PURPOSE: This study was aimed to determine the relationship of alcohol-metabolizing enzymes ADH2, ADH3, and ALDH2 polymorphisms with the susceptibility to alcoholic chronic pancreatitis (ACP).
METHODS: Meta-analyses that evaluated the association of ADH2, ADH3, and ALDH2 variations with ACP were performed.

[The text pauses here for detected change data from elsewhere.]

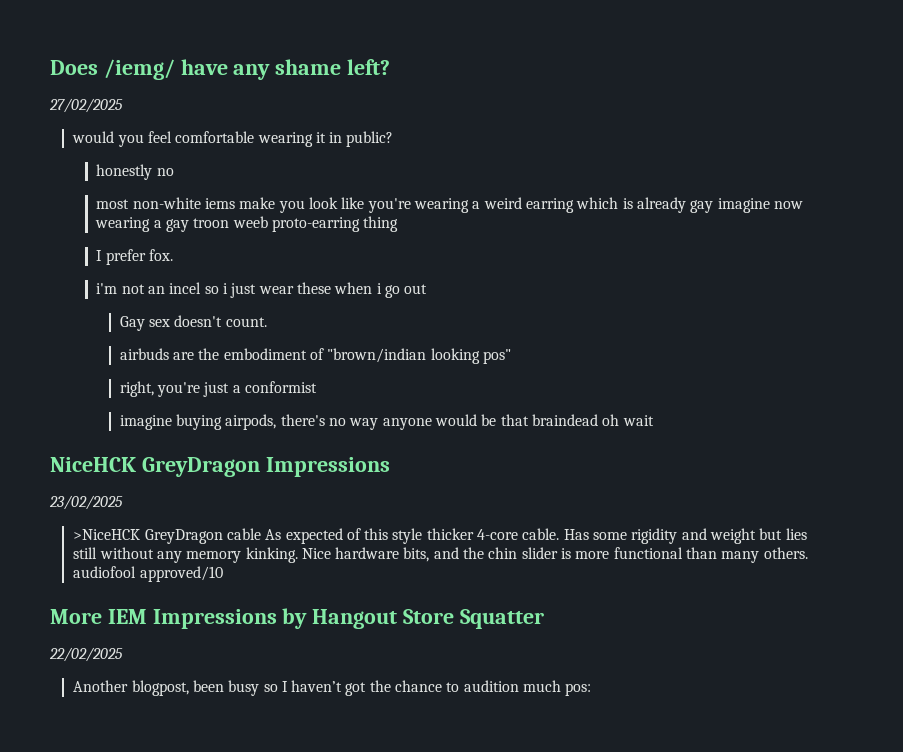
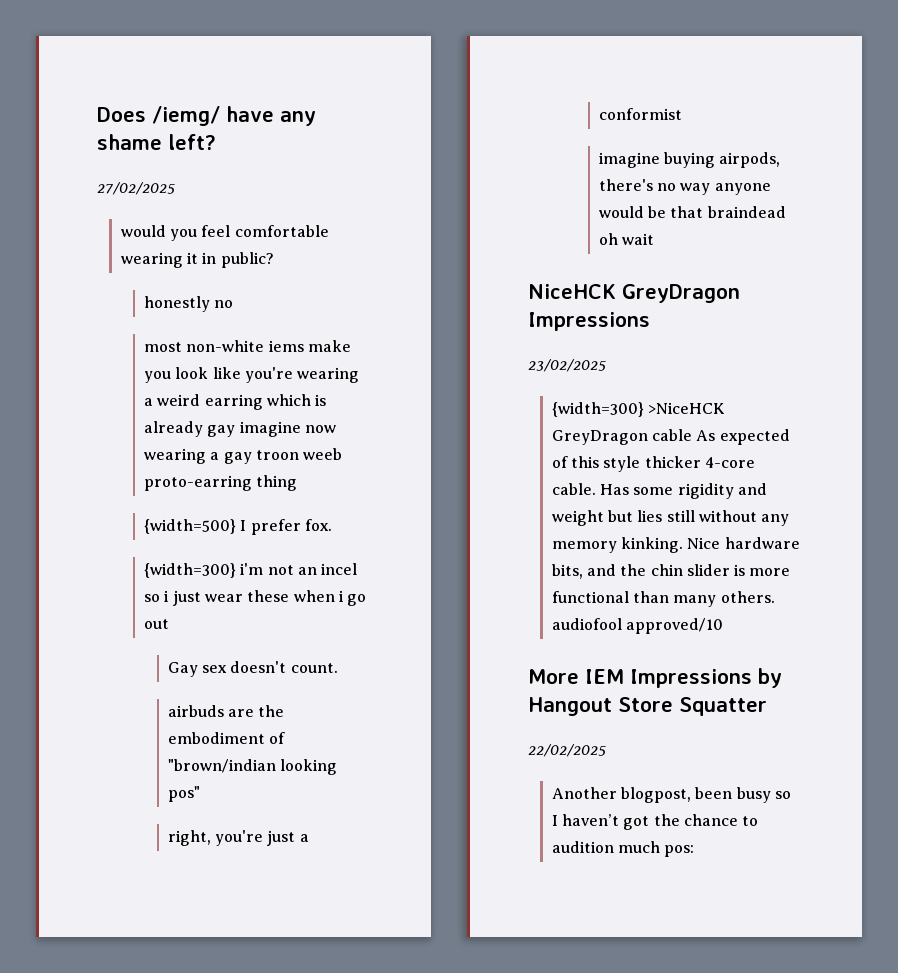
- I prefer fox.
+ {width=500} I prefer fox.
- i'm not an incel so i just wear these when i go out
+ {width=300} i'm not an incel so i just wear these when i go out
- >NiceHCK GreyDragon cable As expected of this style thicker 4-core cable.
+ {width=300} >NiceHCK GreyDragon cable As expected of this style thicker 4-core cable.

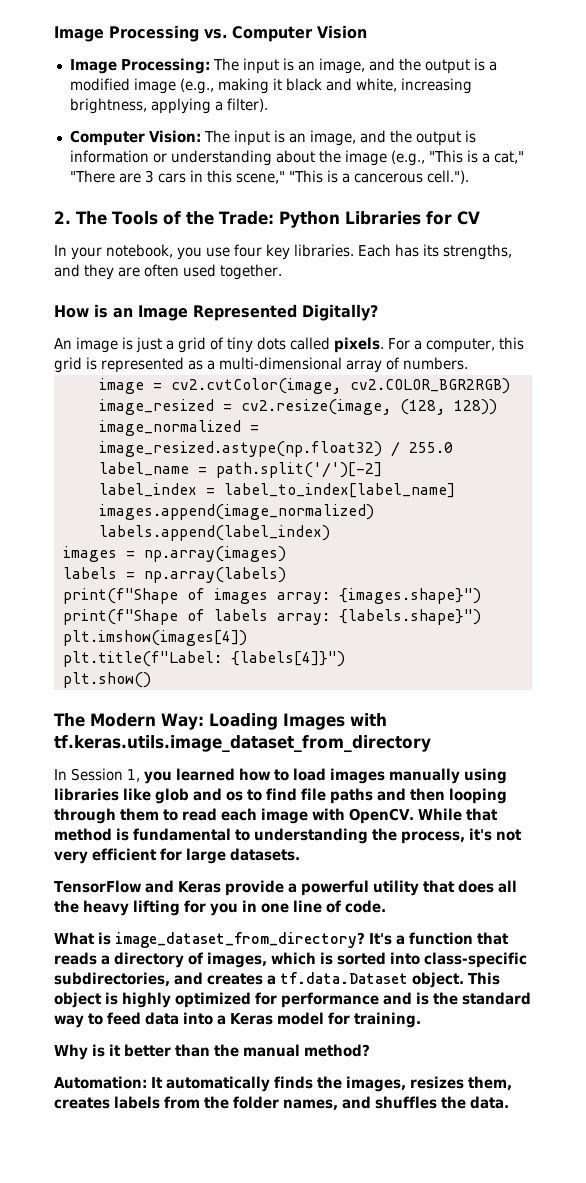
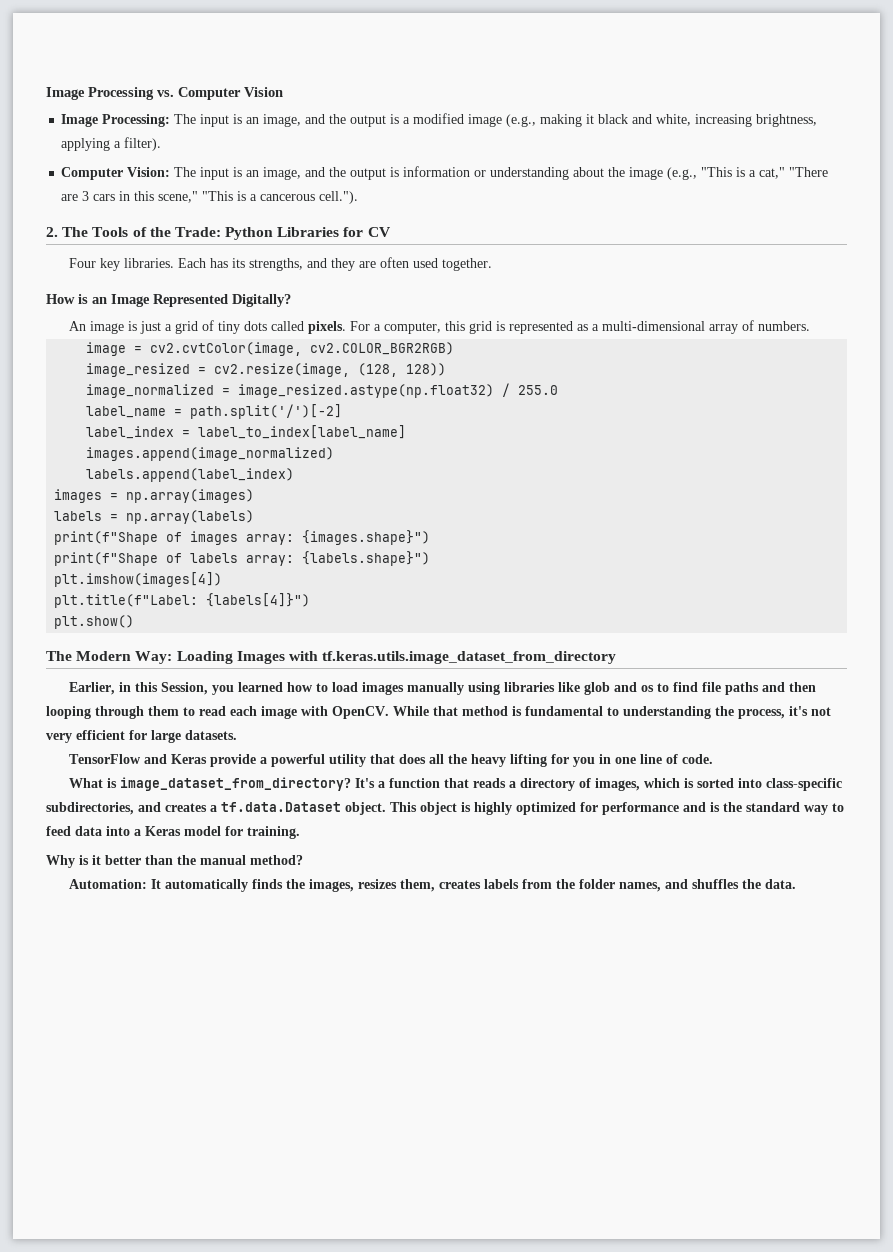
- In your notebook, you use four key libraries.
+ Four key libraries.
- In Session 1, you learned how to load images manually using libraries like glob and os to find file paths and then looping through them to read each image with OpenCV.
+ Earlier, in this Session, you learned how to load images manually using libraries like glob and os to find file paths and then looping through them to read each image with OpenCV.

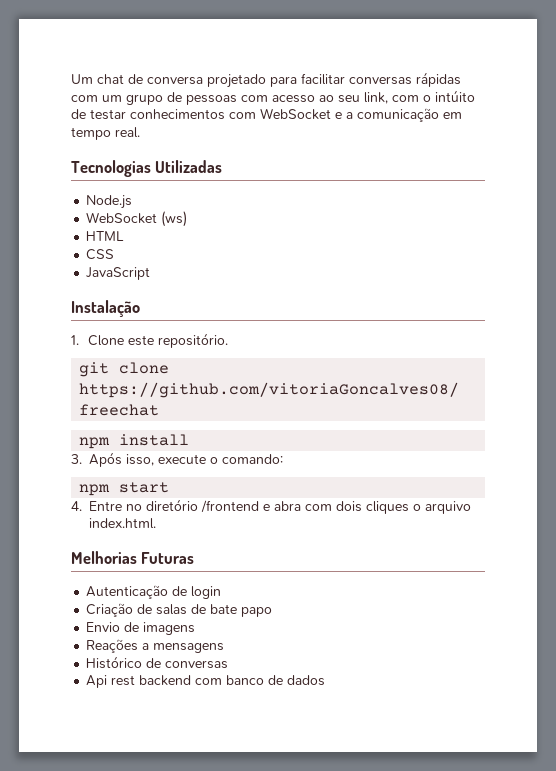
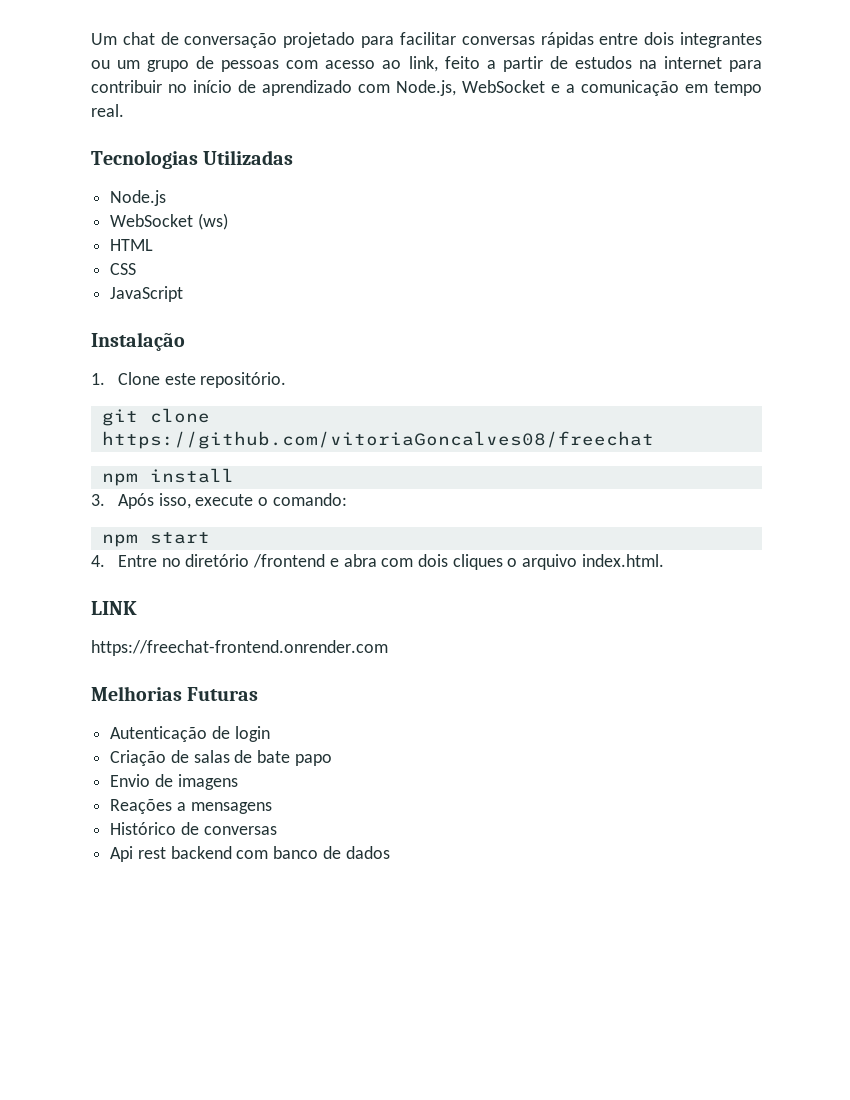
- Um chat de conversa projetado para facilitar conversas rápidas com um grupo de pessoas com acesso ao seu link, com o intúito de testar conhecimentos com WebSocket e a comunicação em tempo real.
+ Um chat de conversação projetado para facilitar conversas rápidas entre dois integrantes ou um grupo de pessoas com acesso ao link, feito a partir de estudos na internet para contribuir no início de aprendizado com Node.js, WebSocket e a comunicação em tempo real.
+ LINK
+ https://freechat-frontend.onrender.com

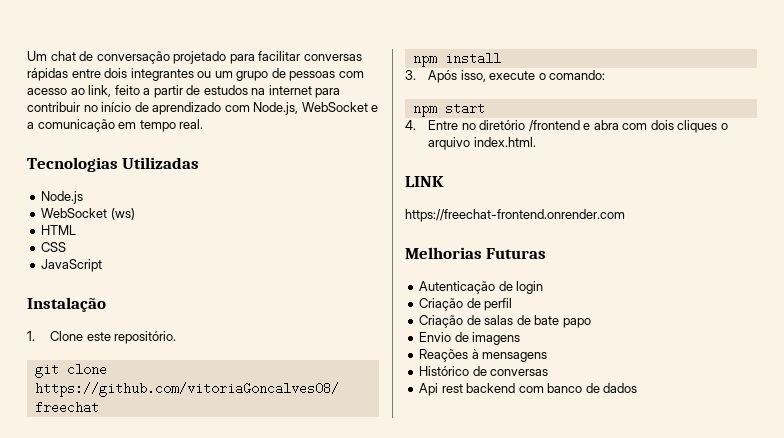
+ Criação de perfil
- Reações a mensagens
+ Reações à mensagens

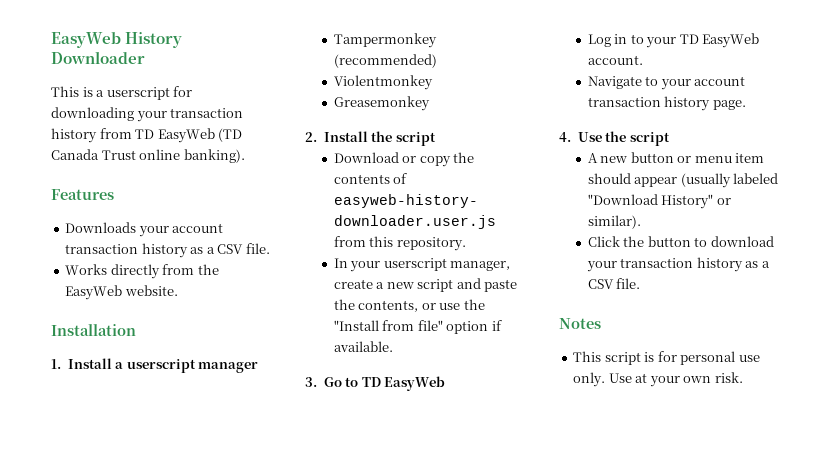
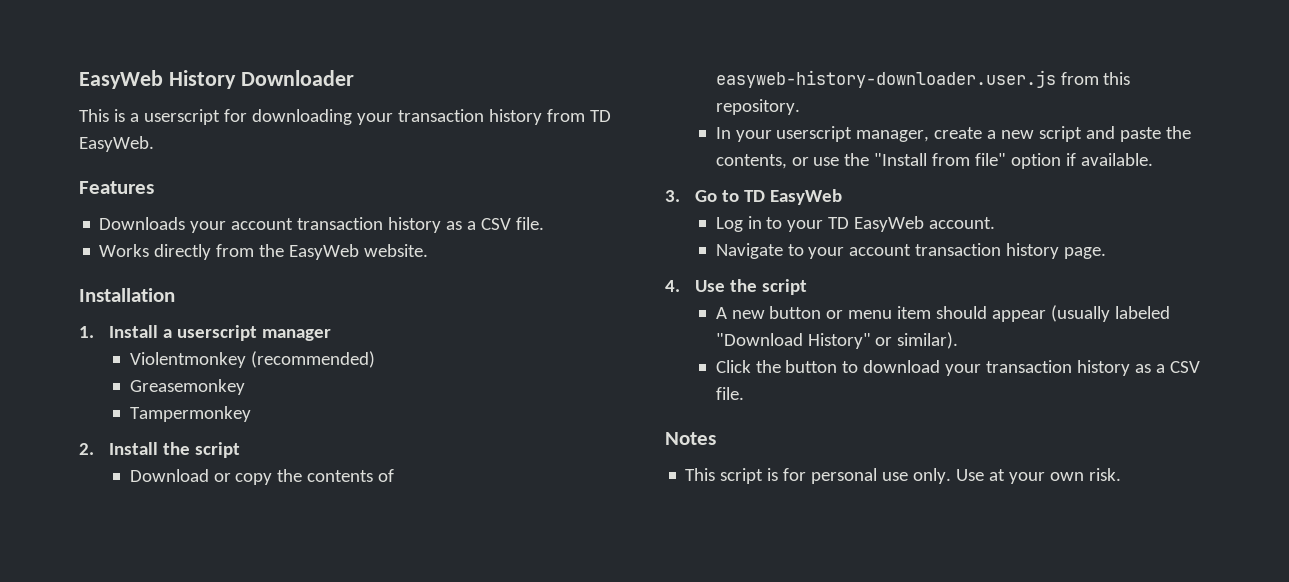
- This is a userscript for downloading your transaction history from TD EasyWeb (TD Canada Trust online banking).
+ This is a userscript for downloading your transaction history from TD EasyWeb.
- Tampermonkey (recommended)
+ Violentmonkey (recommended)
- Violentmonkey
  Greasemonkey
+ Tampermonkey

RESULTS: Eight case-control studies were selected for analysis. The overall data revealed a significant association of ADH2 polymorphism (OR=1.56, 95% CI=1.42-1.72, P=0.000 for dominant model; OR=1.63, 95% CI=1.55-1.71, P=0.000 for homozygote comparison model; OR=1.11, 95% CI=1.01-1.22, P=0.030 for allelic contrast model), ADH3 polymorphism (OR=0.95, 95% CI=0.86-1.06, P=0.389 for dominant; OR=0.64, 95% CI=0.44-0.93, P=0.020 for homozygote comparison; and OR=0.87, 95% CI=0.77-0.99, P=0.039 for allelic contrast model) and ALDH2 polymorphism (OR=0.57, 95% CI=0.40-0.81, P=0.002 for dominant; OR=0.50, 95% CI=0.23-1.08, P=0.079 for homozygote comparison; and OR=0.58, 95% CI=0.41-0.84, P=0.003 for allelic contrast model) with ACP risk. The subgroup analyses suggested that the variant ADH2*2/*2+*1/*2, ADH2*2/*2 genotype and ADH2*2 allele significantly increased ACP risk among Asian individuals; the variant ADH3*2/*2 genotype and ADH3*2 allele significantly decreased ACP risk among non-Asian individuals; and the variant ALDH2*2/*2+*1/*2 genotype and ALDH2*2 allele significantly decreased ACP risk among Asians.
CONCLUSIONS: ADH2, ADH3 and ALDH2 polymorphisms may be susceptibility facts of ACP, and it may be ethnic and race-dependent.